SQLite Transactions

What is SQLite?

In the past few years SQLite (not SQL-light) has had a surge of popularity as people have come to realise its power as an in-process, highly reliable SQL database engine as a backend for server processes rather than its traditional role of client or edge applications. This change in stance for SQLite has happened despite the authors almost actively discouraging its use for this purpose.

I am interested in SQLite for some key reasons:

It is conceptually simple: Imagine a B-tree of rows/tuples partitioned by a table’s primary key that has been exhaustively tested to persist that data to disk reliably, then add a SQL interaction layer.
Is able to have practical backup strategy via Litestream that will perform backups and continuous replication of the write-ahead-log to a remote location. The backups are then able to be automatically restored on startup with a trivial command. Does your business really need the 99.99% uptime offered by expensive cloud managed databases like AWS, Azure or Google?
It can be run locally as I still like having a complete development environment able to be run offline.
in-memory via file::memory: allowing test code to easily start up and tear down an instance per test if required.
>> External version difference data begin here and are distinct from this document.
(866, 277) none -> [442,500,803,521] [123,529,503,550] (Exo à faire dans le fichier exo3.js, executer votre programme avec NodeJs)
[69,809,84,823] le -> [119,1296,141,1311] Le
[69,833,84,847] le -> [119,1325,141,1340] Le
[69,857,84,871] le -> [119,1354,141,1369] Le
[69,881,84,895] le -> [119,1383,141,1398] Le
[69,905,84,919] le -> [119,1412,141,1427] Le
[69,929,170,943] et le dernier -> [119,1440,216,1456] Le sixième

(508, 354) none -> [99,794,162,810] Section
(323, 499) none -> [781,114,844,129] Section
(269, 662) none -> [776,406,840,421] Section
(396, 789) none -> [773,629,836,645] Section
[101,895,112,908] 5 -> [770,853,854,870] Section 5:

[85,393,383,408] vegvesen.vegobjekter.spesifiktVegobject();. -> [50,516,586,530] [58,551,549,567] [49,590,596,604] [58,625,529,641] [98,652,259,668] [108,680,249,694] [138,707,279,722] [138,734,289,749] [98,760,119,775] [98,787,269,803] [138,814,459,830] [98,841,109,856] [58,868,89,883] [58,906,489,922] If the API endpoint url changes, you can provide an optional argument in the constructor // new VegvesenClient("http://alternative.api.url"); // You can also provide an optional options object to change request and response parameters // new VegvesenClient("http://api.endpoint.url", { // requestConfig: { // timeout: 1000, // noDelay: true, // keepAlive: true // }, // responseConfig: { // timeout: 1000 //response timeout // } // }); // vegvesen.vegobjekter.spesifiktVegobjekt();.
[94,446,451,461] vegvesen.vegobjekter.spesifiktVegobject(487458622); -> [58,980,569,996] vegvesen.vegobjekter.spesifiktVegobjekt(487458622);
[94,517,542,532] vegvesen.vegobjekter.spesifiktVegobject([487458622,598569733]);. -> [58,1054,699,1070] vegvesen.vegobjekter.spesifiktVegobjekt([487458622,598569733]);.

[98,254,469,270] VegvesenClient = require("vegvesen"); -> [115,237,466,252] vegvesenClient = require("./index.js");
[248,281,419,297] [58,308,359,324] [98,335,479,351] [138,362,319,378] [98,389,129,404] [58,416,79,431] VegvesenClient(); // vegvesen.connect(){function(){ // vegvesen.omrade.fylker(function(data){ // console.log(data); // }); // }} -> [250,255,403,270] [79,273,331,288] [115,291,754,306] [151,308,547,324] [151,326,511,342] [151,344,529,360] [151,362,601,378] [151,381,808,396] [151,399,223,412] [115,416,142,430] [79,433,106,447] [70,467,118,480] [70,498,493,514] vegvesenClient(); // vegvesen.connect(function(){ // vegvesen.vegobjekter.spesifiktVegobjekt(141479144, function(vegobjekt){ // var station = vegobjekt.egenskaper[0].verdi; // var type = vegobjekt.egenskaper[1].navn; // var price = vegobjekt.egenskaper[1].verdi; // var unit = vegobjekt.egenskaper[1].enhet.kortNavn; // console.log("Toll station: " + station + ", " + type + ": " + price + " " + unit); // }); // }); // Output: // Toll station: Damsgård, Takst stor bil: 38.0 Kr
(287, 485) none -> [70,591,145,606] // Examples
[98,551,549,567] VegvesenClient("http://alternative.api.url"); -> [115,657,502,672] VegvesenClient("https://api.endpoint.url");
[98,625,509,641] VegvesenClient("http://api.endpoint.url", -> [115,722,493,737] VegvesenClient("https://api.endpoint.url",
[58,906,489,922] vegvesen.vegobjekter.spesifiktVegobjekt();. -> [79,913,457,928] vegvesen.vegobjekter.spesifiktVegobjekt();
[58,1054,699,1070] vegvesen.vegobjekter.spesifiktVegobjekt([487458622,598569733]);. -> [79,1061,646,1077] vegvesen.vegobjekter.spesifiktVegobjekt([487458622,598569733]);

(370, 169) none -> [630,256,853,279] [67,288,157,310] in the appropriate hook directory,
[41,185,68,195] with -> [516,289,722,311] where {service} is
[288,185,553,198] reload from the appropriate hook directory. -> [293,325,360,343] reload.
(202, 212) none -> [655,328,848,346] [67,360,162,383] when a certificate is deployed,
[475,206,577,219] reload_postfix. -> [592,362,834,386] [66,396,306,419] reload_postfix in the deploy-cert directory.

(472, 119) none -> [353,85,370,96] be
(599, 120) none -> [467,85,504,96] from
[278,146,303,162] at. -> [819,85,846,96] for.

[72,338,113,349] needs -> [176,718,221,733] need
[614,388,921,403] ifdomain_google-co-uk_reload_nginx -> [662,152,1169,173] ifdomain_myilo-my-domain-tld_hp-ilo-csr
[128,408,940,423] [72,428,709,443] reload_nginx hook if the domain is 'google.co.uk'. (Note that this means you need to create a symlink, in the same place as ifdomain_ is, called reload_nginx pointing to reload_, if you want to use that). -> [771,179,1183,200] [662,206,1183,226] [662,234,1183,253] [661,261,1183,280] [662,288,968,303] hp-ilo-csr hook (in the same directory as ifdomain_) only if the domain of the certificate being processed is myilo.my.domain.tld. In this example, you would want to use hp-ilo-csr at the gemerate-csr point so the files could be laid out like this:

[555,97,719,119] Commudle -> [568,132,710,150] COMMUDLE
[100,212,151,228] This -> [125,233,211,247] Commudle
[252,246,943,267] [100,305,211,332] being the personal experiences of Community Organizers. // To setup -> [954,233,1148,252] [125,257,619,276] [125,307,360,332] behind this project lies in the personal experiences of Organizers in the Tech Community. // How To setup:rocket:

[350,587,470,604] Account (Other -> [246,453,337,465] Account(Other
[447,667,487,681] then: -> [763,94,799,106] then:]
The single-writer limitation

The limitations of SQLite on servers has been well documented by the SQLite authors and the best server side configurations dissected, however the standout limitation is high-volume websites by which they mean write-heavy websites.

In Write-Ahead Logging mode (required by Litestream) SQLite employs a single writer by design which allows at most one write transaction but many read-only transactions to run concurrently. This design places the bottleneck of a high-volume write-heavy websites squarely on how to manage throughput on that single writer… and that brings us back to one of the core building-blocks of modern technology:

ACID

If you have forgotten about the Atomic, Consistent, Isolated, Durable guarantees provided by most modern databases then this is the time to go and refresh your knowledge.

SQLite

SQLite, by default, offers strict SERIALIZABLE Isolated transactions which is the strongest isolation guarantee (unless certain conditions are met: https://sqlite.org/isolation.html). By employing a single-writer, SQLite is using a form of Pessimistic concurrency control that makes it easy to guarantee that the underlying data has not changed whilst the write-transaction is in progress.

Postgres

Postgres, on the other hand, actually differs from the SERIALIZABLE default defined in the SQL Standard and chooses the more relaxed READ COMMITTED (and this is despite having the much more complex Multiversion concurrency control). This reduction in strictness means that it is at risk of non-repeatable reads where, even within the same transaction, it is possible to retrieve different results by executing the same read-query multiple times if the values have been changed by another COMMITTED transaction in the background. By choosing this isolation level Postgres opens the risk of a transaction operating on stale data. This fact needs to be kept-in-mind by the developer - imagine what might be possible if performing financial transactions with stale balance data?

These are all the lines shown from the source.